» YOUR ASSIGNMENT:
Report only the number of lines below in which the string "Tiers" appears.
****************
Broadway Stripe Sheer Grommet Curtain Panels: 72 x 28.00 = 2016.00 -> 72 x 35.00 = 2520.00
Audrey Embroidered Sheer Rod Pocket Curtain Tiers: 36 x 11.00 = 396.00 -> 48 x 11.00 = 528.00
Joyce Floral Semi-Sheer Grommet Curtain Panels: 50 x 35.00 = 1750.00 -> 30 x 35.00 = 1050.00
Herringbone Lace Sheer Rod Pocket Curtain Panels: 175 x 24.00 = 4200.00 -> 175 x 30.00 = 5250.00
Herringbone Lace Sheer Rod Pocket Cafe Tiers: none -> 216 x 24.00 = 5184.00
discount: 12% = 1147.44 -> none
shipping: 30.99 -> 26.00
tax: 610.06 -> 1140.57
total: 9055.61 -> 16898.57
****************
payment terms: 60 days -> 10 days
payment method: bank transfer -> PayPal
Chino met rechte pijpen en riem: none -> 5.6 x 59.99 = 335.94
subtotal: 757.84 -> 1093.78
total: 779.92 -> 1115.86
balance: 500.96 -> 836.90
****************
» WRITTEN ANSWER:
2